PROJECT SUMMARY/ABSTRACT
Monogenic variants were once thought to be fully penetrant (all carriers will have disease) and have high
expressivity (carriers will have a severe phenotype). However, increased accessibility to sequencing has
shown that many monogenic variant carriers are asymptomatic or have milder than expected phenotypes. The
factors that affect incomplete penetrance and variable expressivity are unknown. Our preliminary data has
shown that common genetic background variants and the specific monogenic variant carried affects
penetrance and expressivity within the 200,000 exome release in UK Biobank. Our results show that carrier
polygenic risk scores are predictive of carrier phenotype, and that common genetic variants may be interacting
with monogenic genes to affect phenotype. We also show in our preliminary results that protein language
scores are able to differentiate variants of uncertain significance into loss-of-function (LOF), gain-of-function
(GOF), and benign categories. We propose to study how common genetic background and the specific
monogenic variant carried affects penetrance and expressivity in a more diverse patient population by
collaborating with biobanks across the nation, including the Colorado Center of Personalized Medicine at the
University of Colorado under guidance of Dr. Chris Gignoux and the BioMe biobank at Mt. Sinai under the
guidance of Dr. Eimear Kenny. In Aim 1, we will understand how common genetic background affects
penetrance and expressivity. We will apply polygenic risk scores to predict the phenotype of carriers to
understand how common genetic variants affect phenotypes, outside of the causal monogenic variant itself
(Aim 1.1). We will also run RHE-mc to detect if gene-by-gene interactions between common variants and the
monogenic gene affect phenotype (Aim 1.2). Because genetics research has been primarily focused on
studying patients of European ancestry, we aim to make our results accessible to patients of all genetic
ancestries by comparing our results of Aim 1.1 and 1.2 across all patients in these diverse biobanks (Aim 1.3).

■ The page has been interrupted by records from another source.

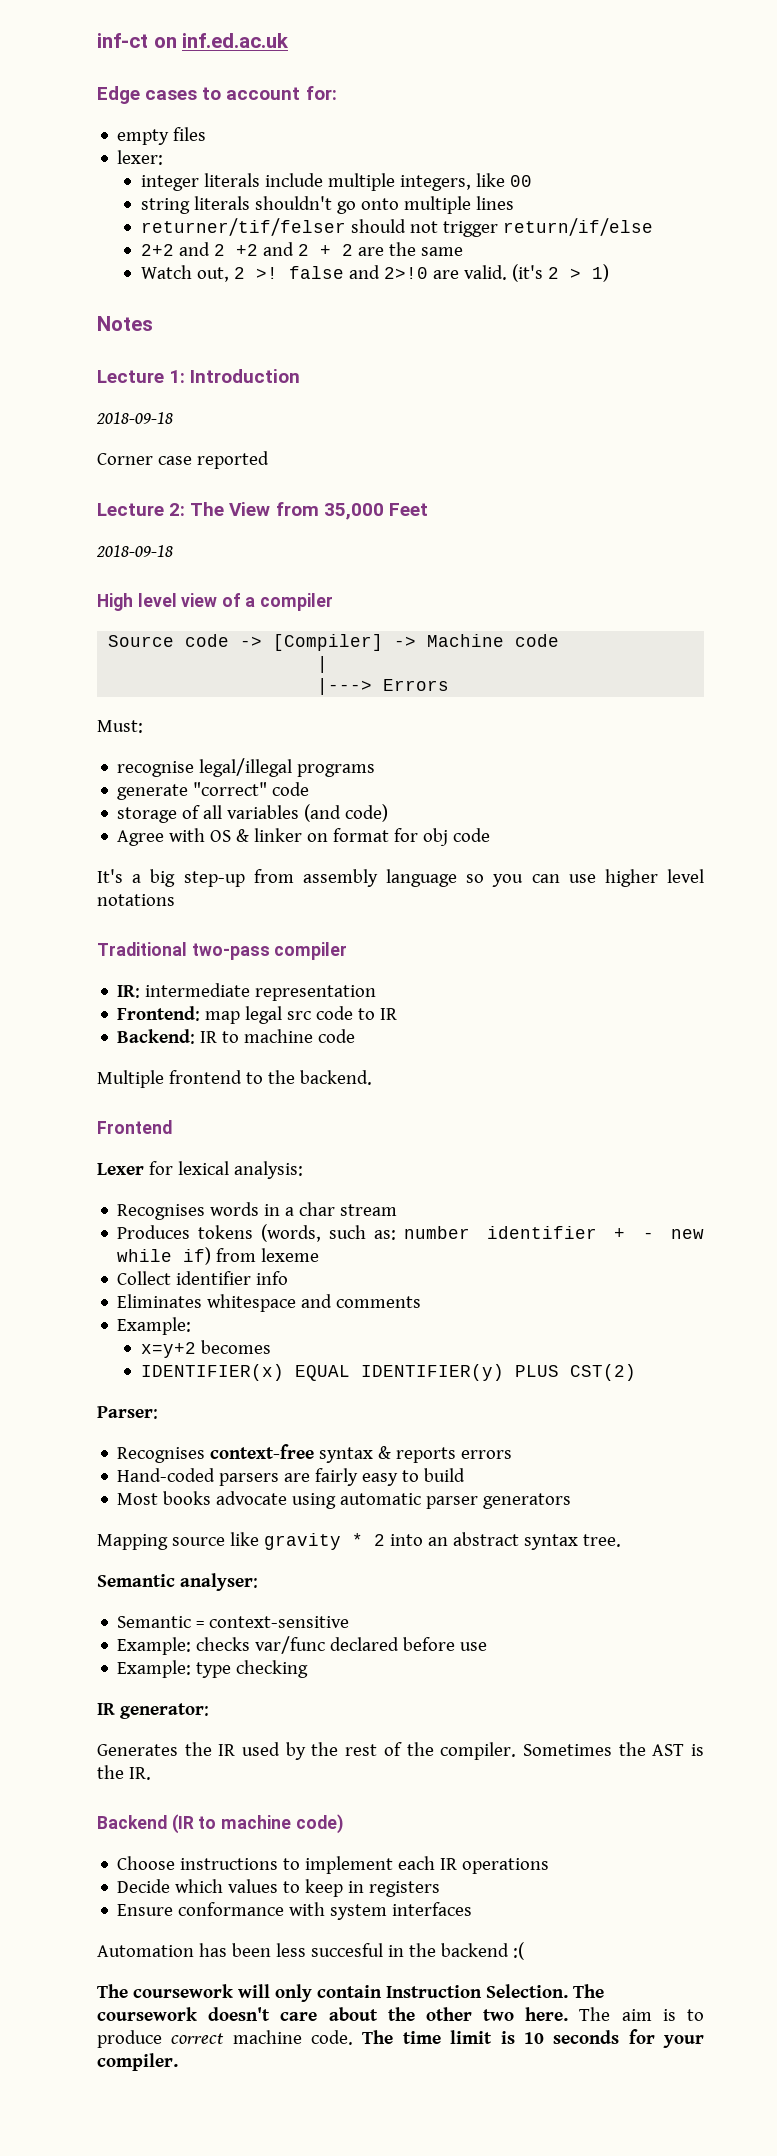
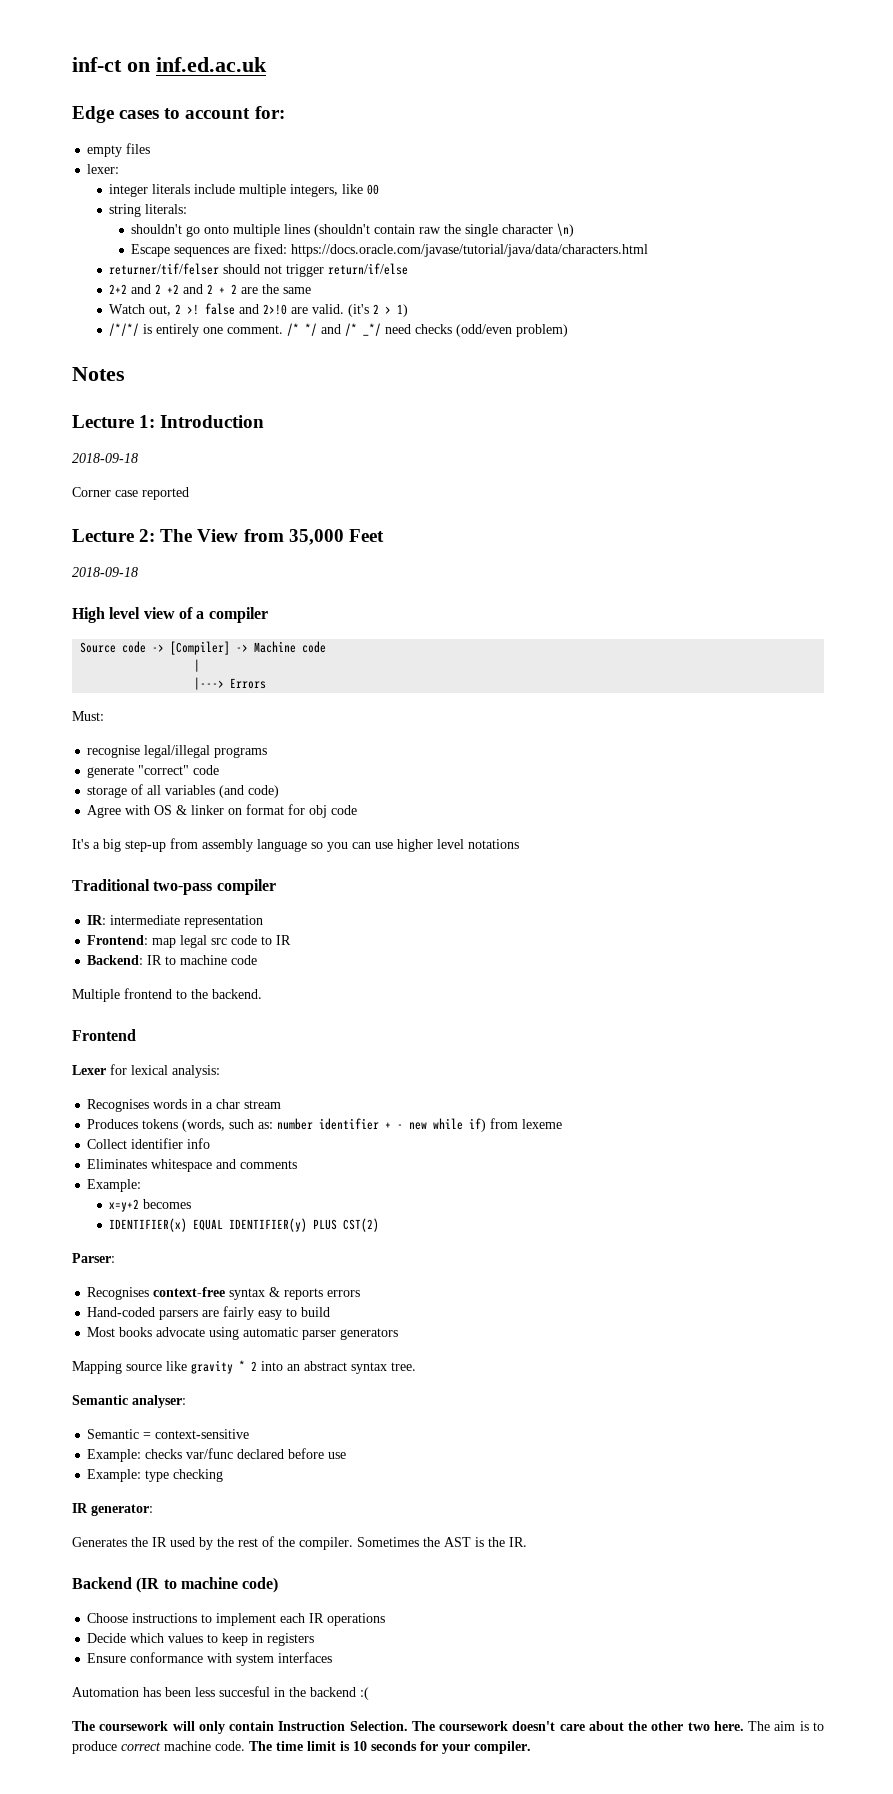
[193,196,250,210] literals -> [145,204,188,214] literals: //
(514, 203) none -> [314,223,575,237] [131,243,649,257] (shouldn't contain raw the single character \n) // Escape sequences are fixed: https://docs.oracle.com/javase/tutorial/java/data/characters.html
(609, 273) none -> [109,323,569,337] // /*/*/ is entirely one comment. /* */ and /* _*/ need checks (odd/even problem)

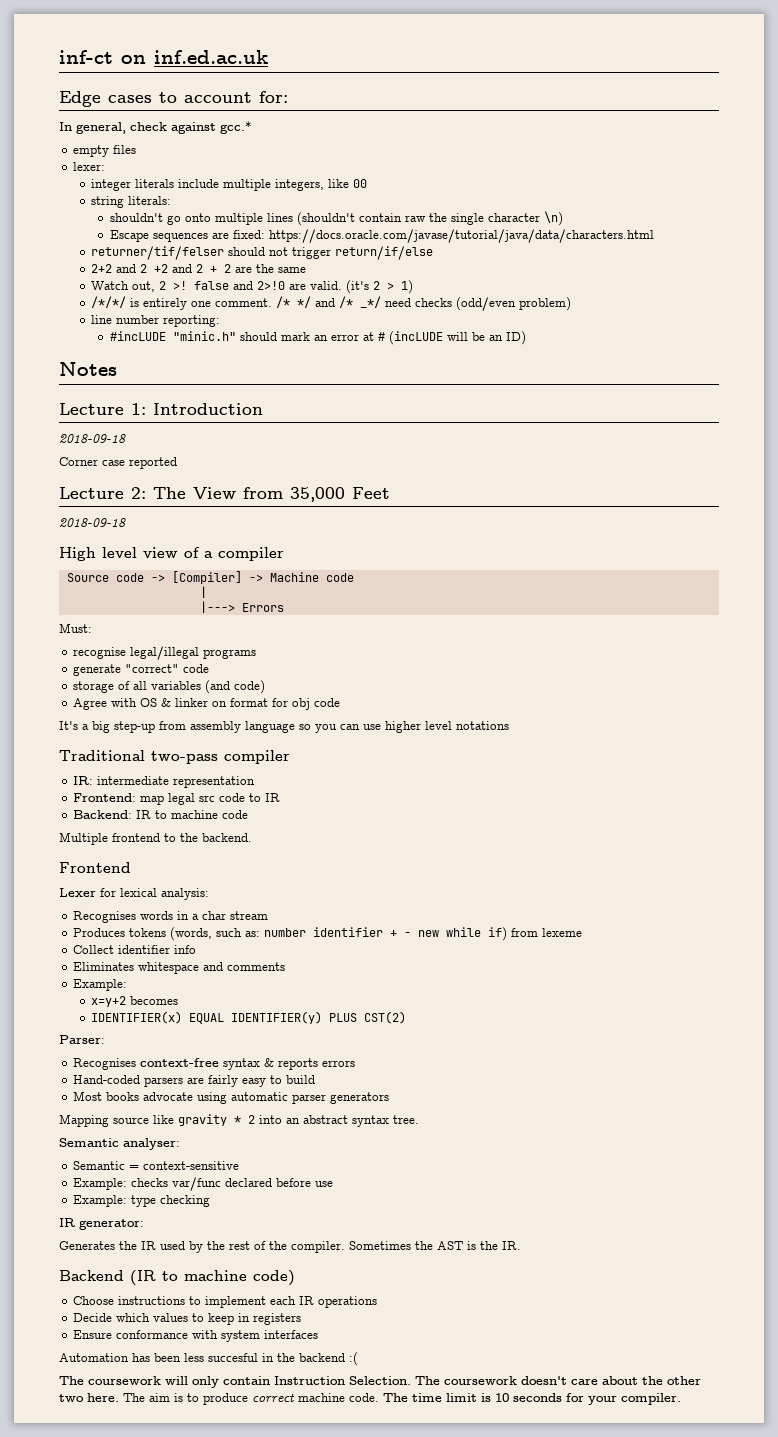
(285, 112) none -> [59,121,252,134] // In general, check against gcc.*
(569, 330) none -> [91,315,221,327] [109,331,526,345] // line number reporting: // #incLUDE "minic.h" should mark an error at # (incLUDE will be an ID)

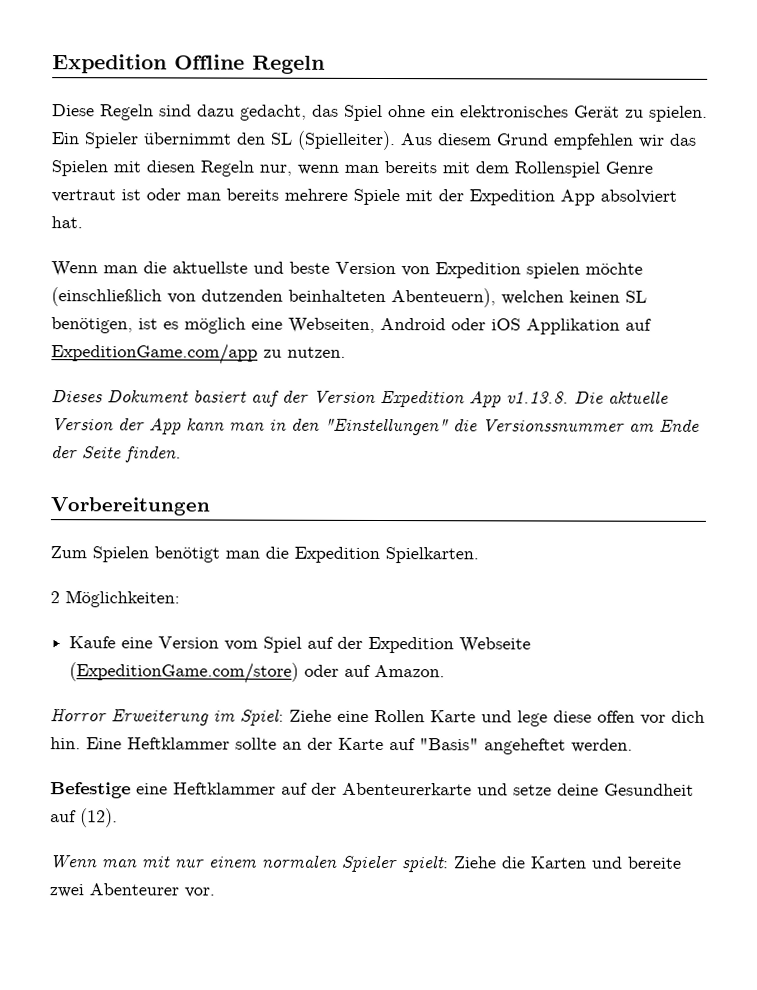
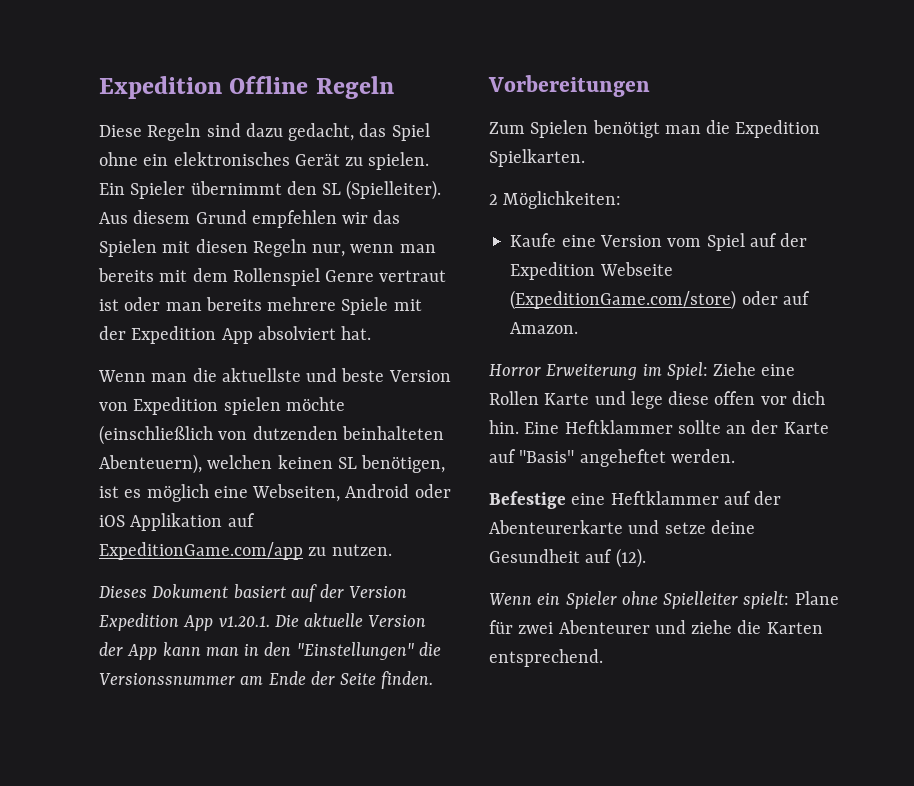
[506,391,569,404] v1.13.8. -> [218,616,270,627] v1.20.1.
[101,854,681,873] [49,883,215,898] man mit nur einem normalen Spieler spielt: Ziehe die Karten und bereite zwei Abenteurer vor. -> [537,591,839,609] [489,620,823,634] [489,649,603,667] ein Spieler ohne Spielleiter spielt: Plane für zwei Abenteurer und ziehe die Karten entsprechend.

We will also study how differing monogenic variants have differing penetrance and expressivity by applying
ESM1b protein language scores in Aim 2. We will apply these ESM1b scores to first classify missense variants
of unknown significance in carriers within these biobanks as LOF, GOF, and benign in Aim 2.1. Further, we will
also prioritize which monogenic missense variants have the highest impact on phenotype for carriers of
multiple missense variants in these biobanks (Aim 2.2). Our findings will not only provide more understanding
behind the factors that influence penetrance and expressivity, but also have potential to be applied
translationally to identify which monogenic carriers will need more aggressive treatment for their phenotype.